Try it ▸ A verbatim reproduction of the lines below, from the line containing "[139,641,546,661] [96,661,597,683] //" through the line containing "[266,955,414,973] 8.1.1.(maint branch).", both ends included, is the whole required output.
#####
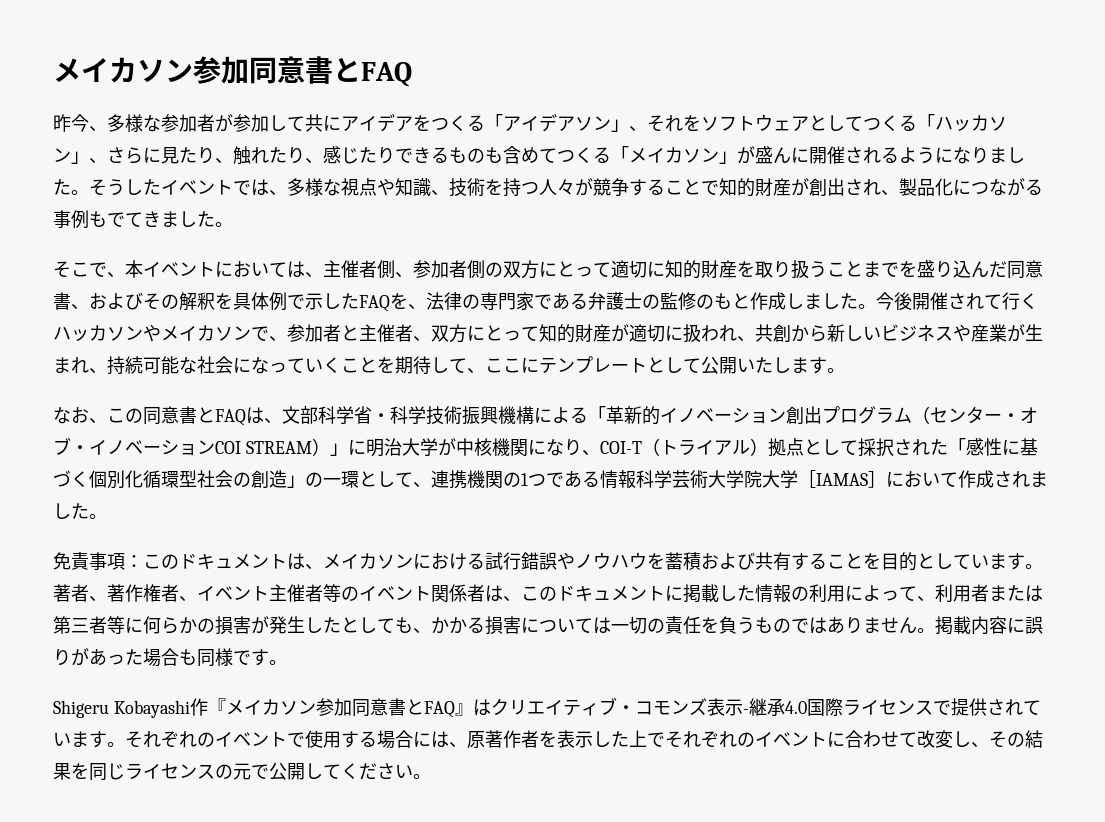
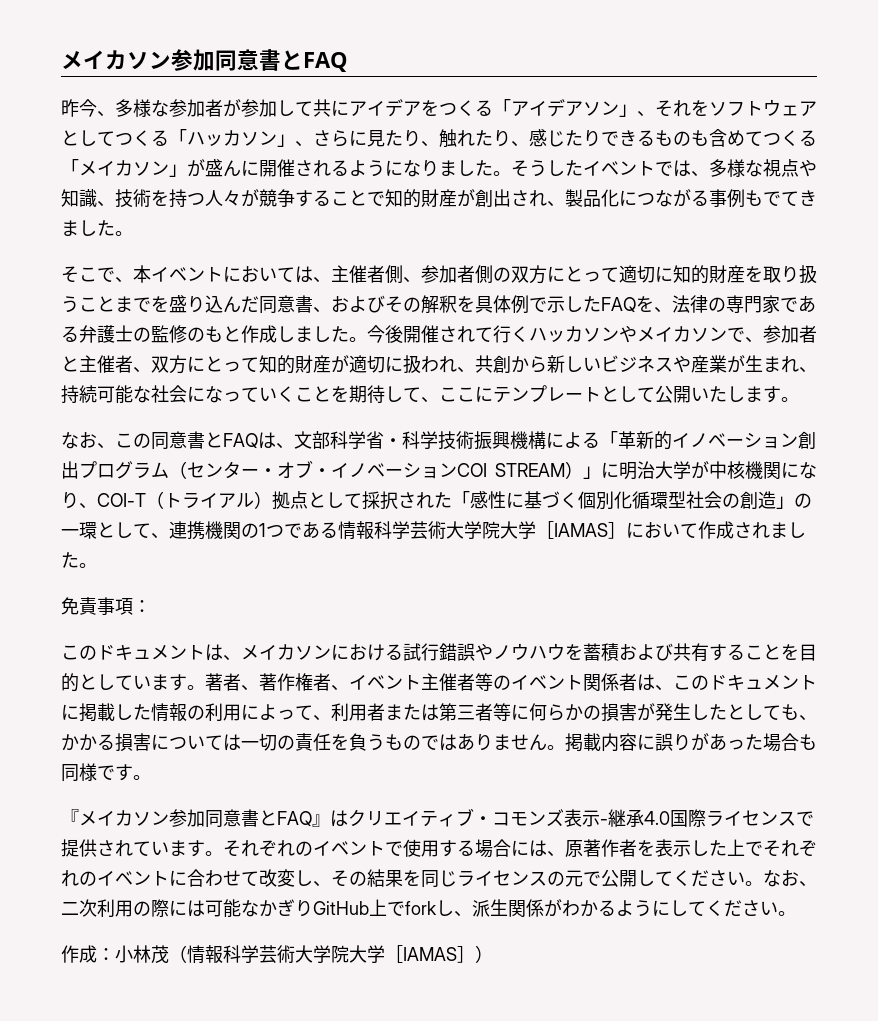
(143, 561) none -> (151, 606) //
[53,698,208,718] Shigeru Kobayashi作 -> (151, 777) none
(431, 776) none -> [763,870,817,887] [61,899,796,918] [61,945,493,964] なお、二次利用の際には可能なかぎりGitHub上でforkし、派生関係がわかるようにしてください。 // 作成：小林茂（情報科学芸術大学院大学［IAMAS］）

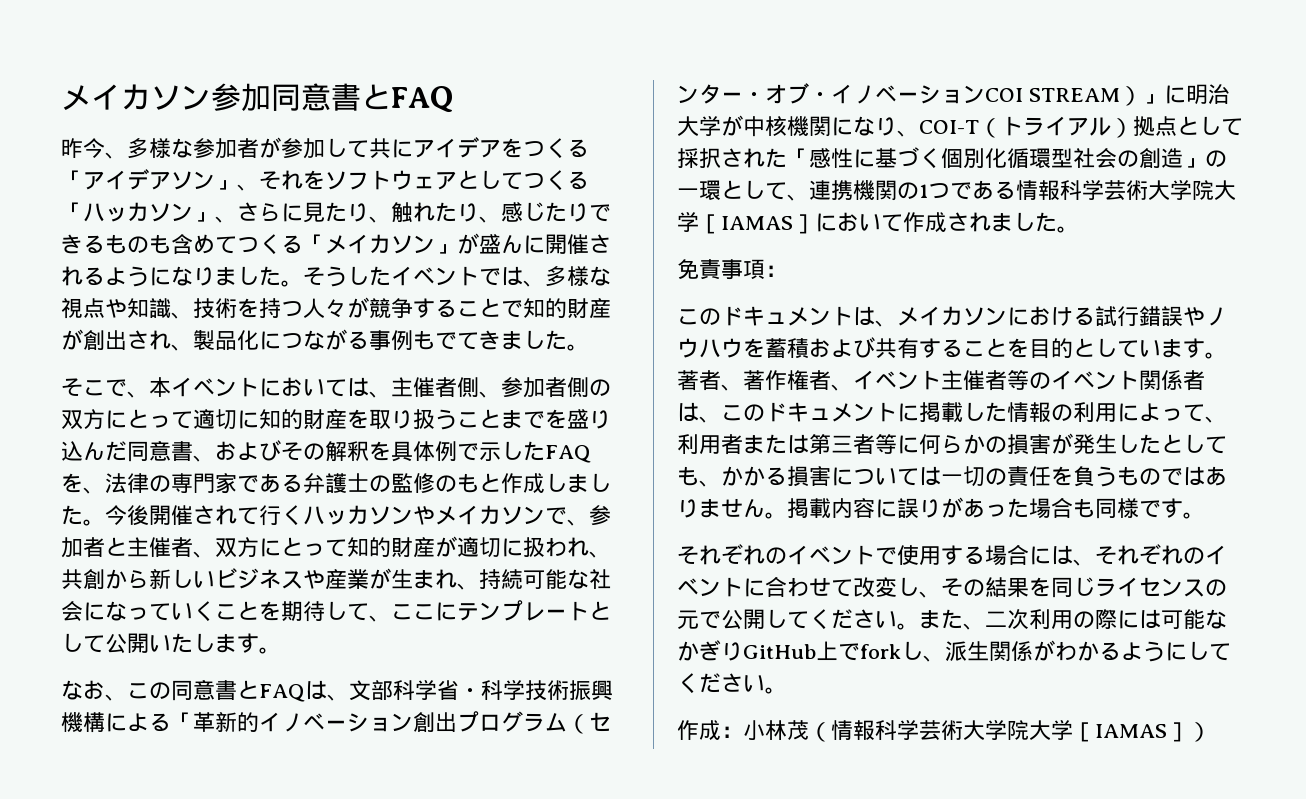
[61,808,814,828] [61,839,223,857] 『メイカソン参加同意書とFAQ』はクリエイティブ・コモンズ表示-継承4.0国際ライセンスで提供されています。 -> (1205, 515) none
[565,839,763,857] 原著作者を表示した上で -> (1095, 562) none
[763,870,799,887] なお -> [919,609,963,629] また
#####
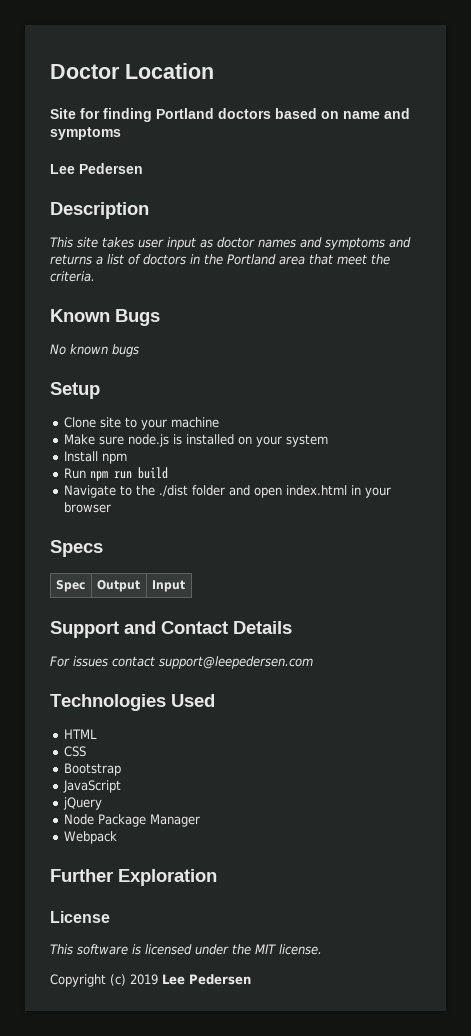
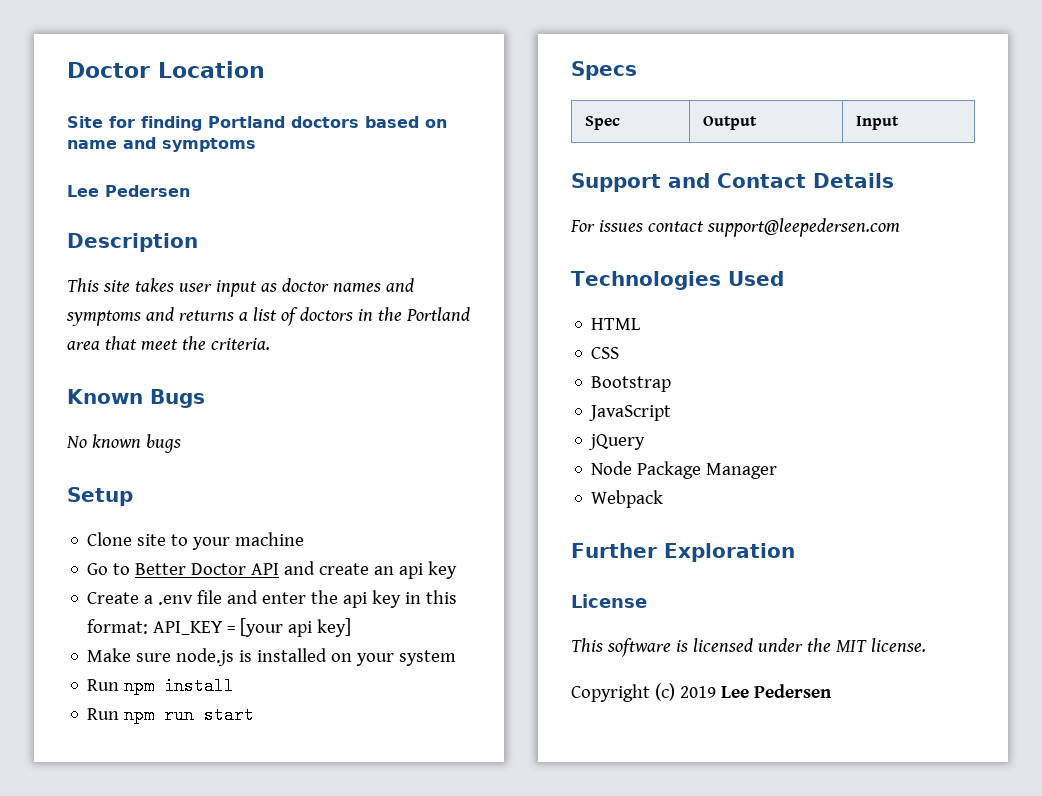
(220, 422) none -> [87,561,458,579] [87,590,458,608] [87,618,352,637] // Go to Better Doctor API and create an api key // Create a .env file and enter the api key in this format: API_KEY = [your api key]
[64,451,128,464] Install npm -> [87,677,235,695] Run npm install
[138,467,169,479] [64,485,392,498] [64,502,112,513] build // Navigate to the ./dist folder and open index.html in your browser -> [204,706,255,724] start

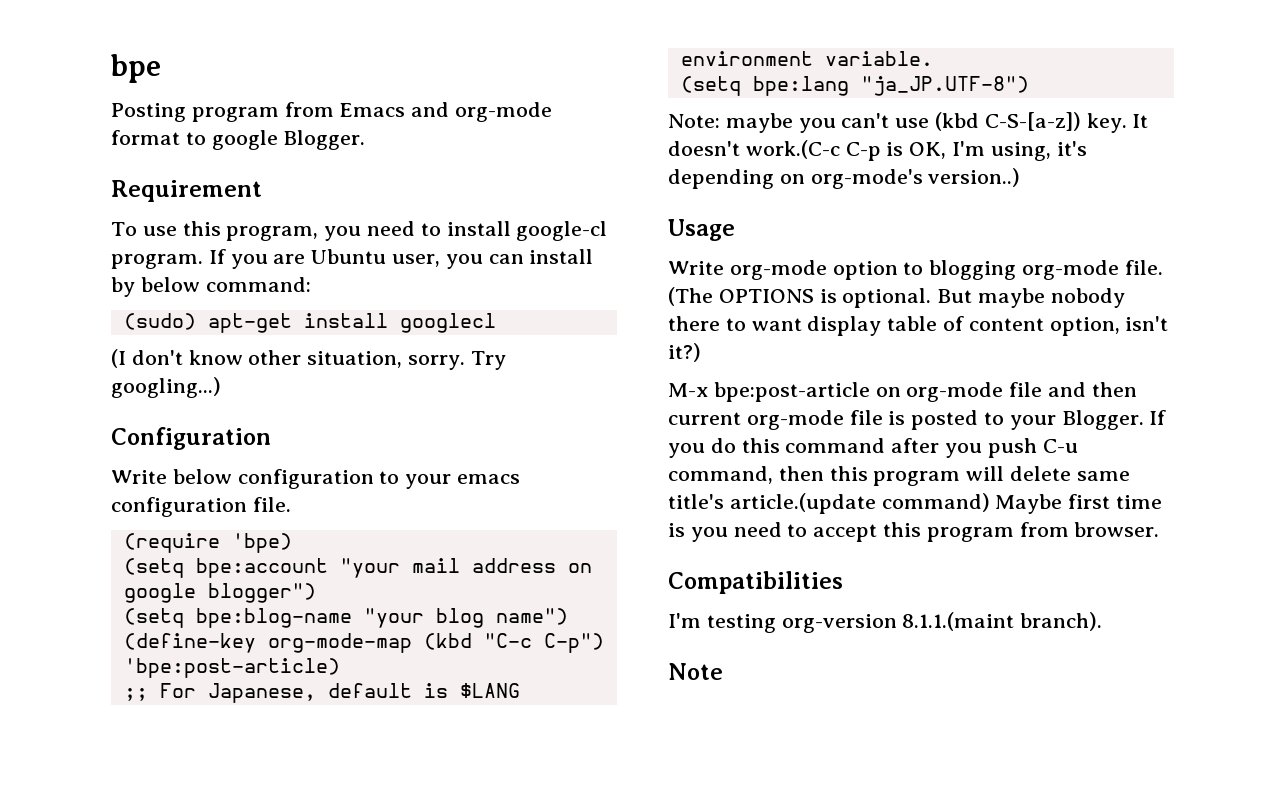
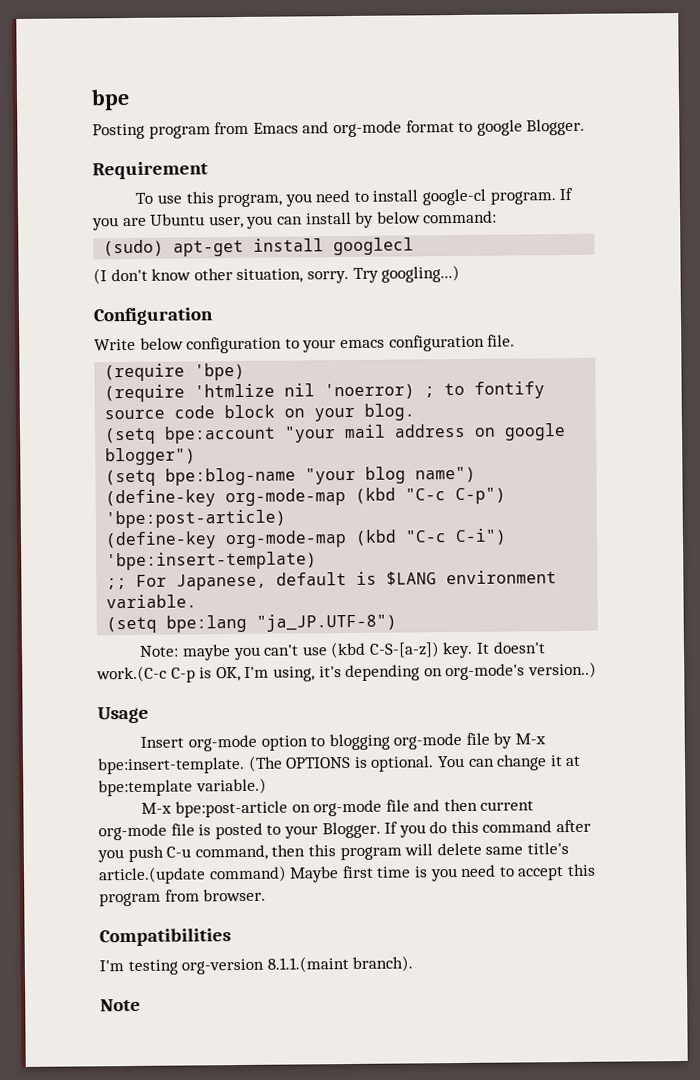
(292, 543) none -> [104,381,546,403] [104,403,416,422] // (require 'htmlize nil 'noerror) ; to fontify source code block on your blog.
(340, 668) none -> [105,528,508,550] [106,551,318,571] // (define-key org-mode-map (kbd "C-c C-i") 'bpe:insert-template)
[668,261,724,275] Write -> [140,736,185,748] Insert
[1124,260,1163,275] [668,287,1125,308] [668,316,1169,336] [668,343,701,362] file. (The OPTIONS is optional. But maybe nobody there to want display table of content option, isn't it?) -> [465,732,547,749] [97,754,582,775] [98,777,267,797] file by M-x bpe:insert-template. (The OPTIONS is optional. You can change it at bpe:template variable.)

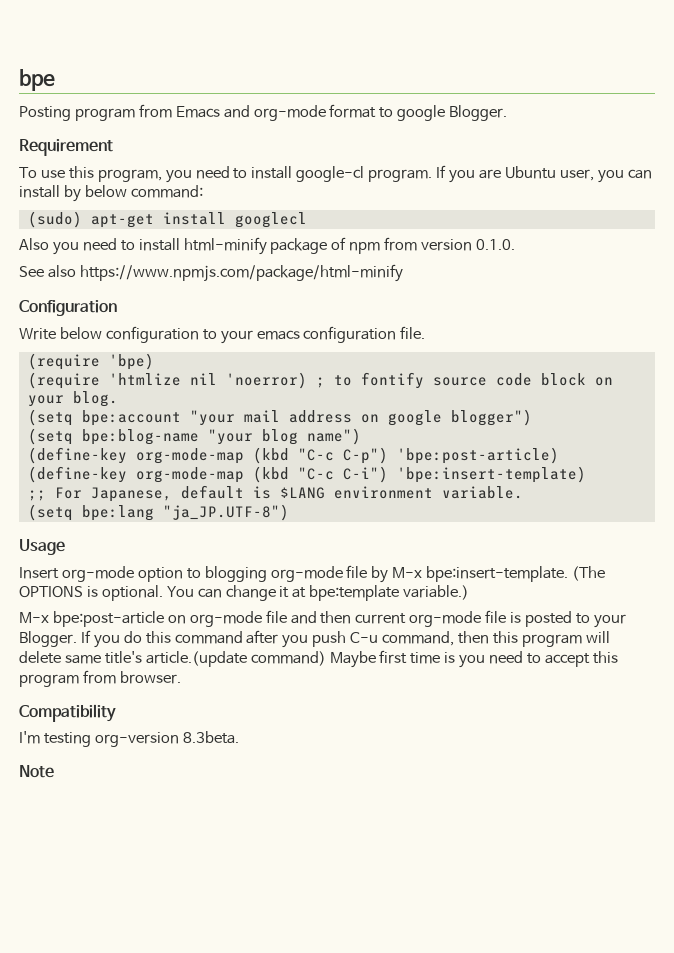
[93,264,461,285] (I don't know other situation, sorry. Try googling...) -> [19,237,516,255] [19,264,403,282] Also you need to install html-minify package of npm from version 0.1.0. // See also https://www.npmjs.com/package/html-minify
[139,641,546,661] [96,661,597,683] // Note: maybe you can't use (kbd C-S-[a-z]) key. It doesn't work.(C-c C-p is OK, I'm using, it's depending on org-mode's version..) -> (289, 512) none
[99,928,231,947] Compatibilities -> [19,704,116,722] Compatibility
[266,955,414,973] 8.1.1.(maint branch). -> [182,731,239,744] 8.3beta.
#####
Task response ▸
[139,641,546,661] [96,661,597,683] // Note: maybe you can't use (kbd C-S-[a-z]) key. It doesn't work.(C-c C-p is OK, I'm using, it's depending on org-mode's version..) -> (289, 512) none
[99,928,231,947] Compatibilities -> [19,704,116,722] Compatibility
[266,955,414,973] 8.1.1.(maint branch). -> [182,731,239,744] 8.3beta.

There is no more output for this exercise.